Activity - For the listing below, show each line that includes the string "left".

Entries shown -

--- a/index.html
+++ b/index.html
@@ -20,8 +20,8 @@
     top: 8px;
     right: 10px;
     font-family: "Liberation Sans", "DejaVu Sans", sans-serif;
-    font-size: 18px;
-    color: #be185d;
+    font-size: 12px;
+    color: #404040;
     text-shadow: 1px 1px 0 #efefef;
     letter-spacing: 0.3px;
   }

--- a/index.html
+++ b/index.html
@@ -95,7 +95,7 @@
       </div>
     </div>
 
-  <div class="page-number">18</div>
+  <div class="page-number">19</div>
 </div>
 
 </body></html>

* * *

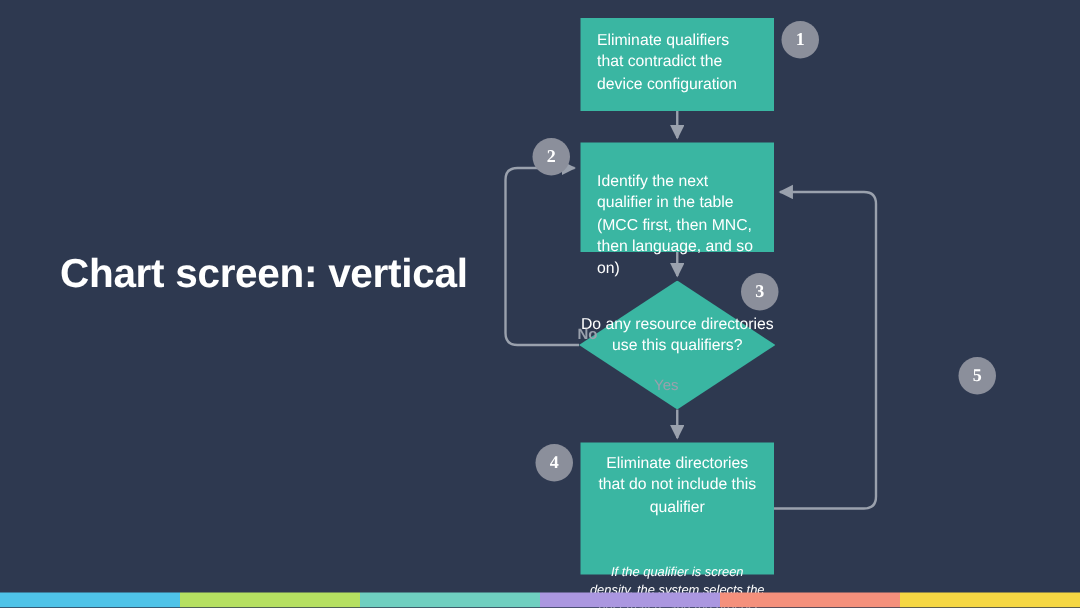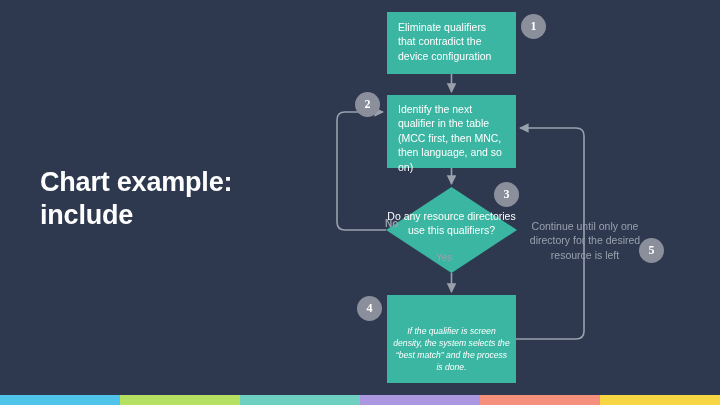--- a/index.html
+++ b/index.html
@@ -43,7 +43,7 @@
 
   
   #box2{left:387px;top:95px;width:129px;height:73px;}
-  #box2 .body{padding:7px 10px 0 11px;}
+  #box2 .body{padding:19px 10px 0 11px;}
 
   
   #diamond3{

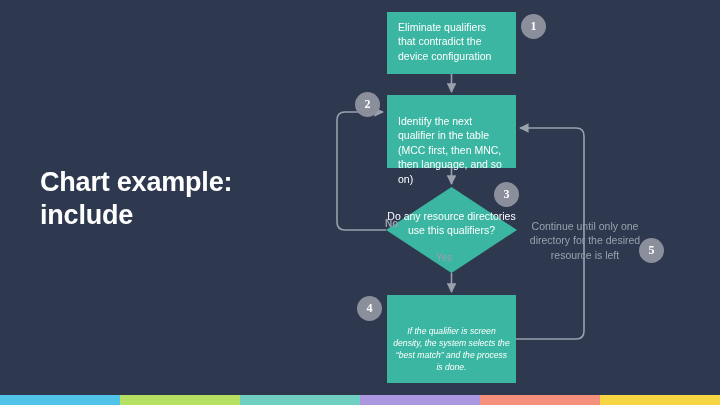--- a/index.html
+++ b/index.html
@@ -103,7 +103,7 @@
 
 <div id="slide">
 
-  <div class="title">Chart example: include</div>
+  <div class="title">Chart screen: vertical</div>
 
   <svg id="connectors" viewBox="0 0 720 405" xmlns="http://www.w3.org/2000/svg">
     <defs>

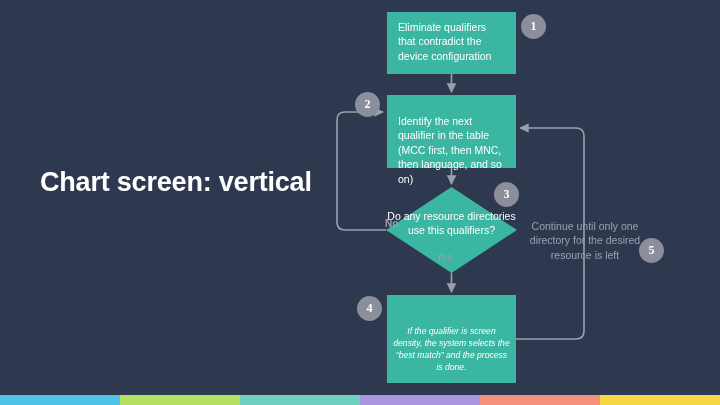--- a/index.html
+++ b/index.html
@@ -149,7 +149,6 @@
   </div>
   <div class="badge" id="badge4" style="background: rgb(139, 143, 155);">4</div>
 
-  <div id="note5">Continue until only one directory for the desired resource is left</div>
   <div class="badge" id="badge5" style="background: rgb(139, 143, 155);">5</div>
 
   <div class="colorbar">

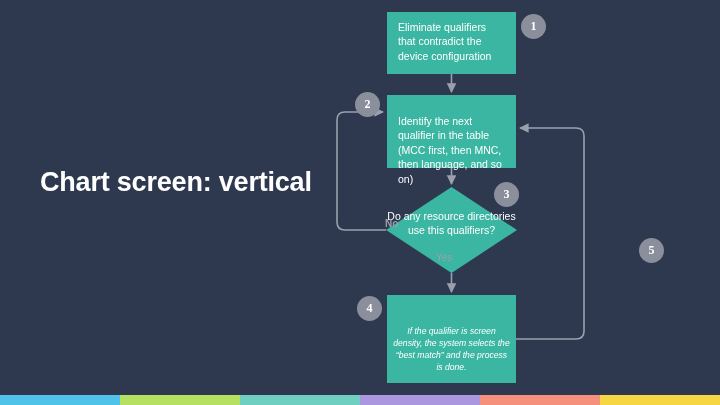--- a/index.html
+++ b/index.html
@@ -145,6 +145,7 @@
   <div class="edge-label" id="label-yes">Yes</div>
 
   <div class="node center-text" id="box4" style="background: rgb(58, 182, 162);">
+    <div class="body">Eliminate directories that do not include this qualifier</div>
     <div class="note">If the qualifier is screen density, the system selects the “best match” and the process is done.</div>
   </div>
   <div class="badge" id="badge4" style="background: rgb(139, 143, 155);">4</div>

Task answer -
   #box2{left:387px;top:95px;width:129px;height:73px;}
-  <div id="note5">Continue until only one directory for the desired resource is left</div>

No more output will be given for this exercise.